▸ What needs to be done:
Write down the lines exactly as they appear, from the one that contains "total: 6262.82 -> 6085.82" through the final line of the records, so that both ends are kept and no pictures come along.

------ Records to process

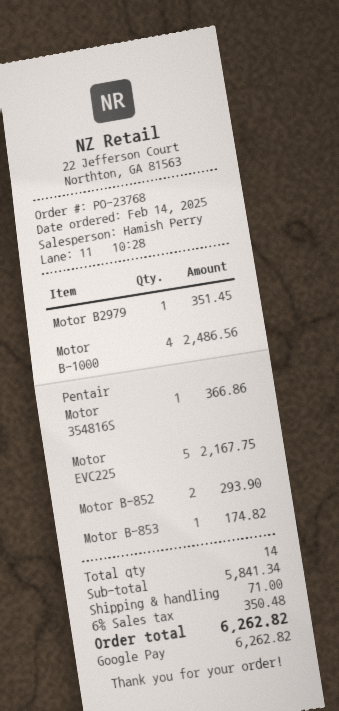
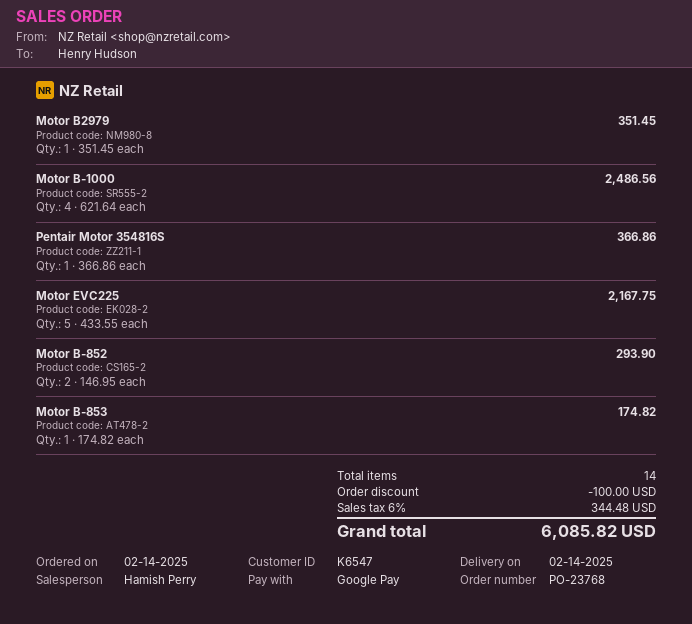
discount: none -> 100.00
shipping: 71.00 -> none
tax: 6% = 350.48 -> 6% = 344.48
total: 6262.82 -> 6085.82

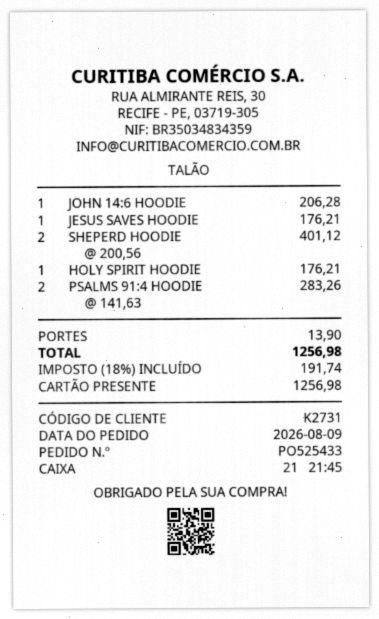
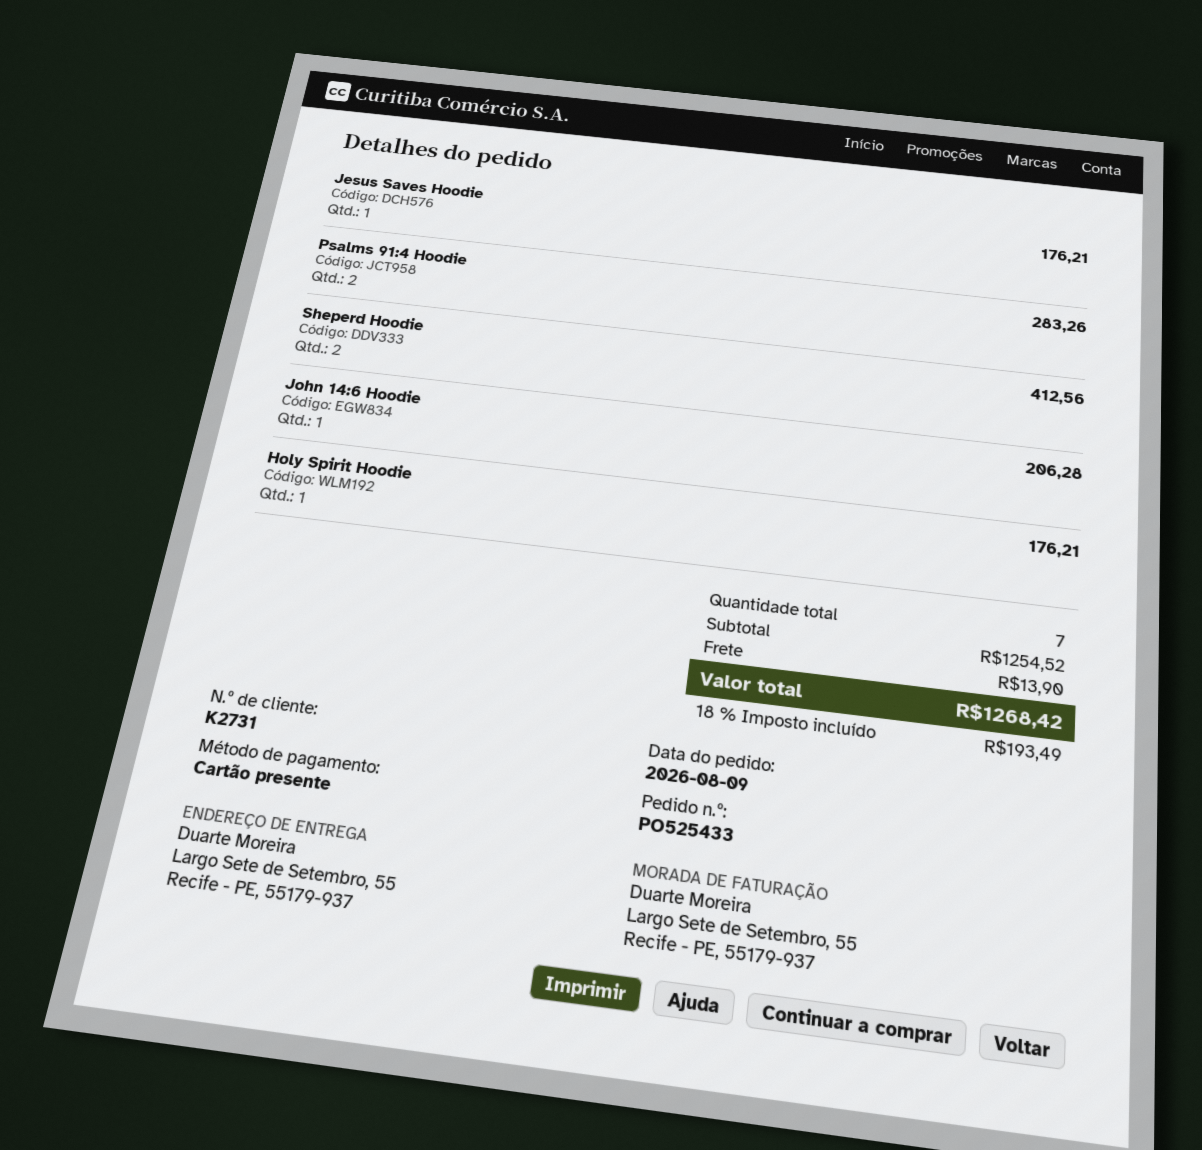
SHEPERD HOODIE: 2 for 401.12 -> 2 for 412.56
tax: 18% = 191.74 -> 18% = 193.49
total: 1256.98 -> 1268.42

------------

▸ Completed task:
total: 6262.82 -> 6085.82

SHEPERD HOODIE: 2 for 401.12 -> 2 for 412.56
tax: 18% = 191.74 -> 18% = 193.49
total: 1256.98 -> 1268.42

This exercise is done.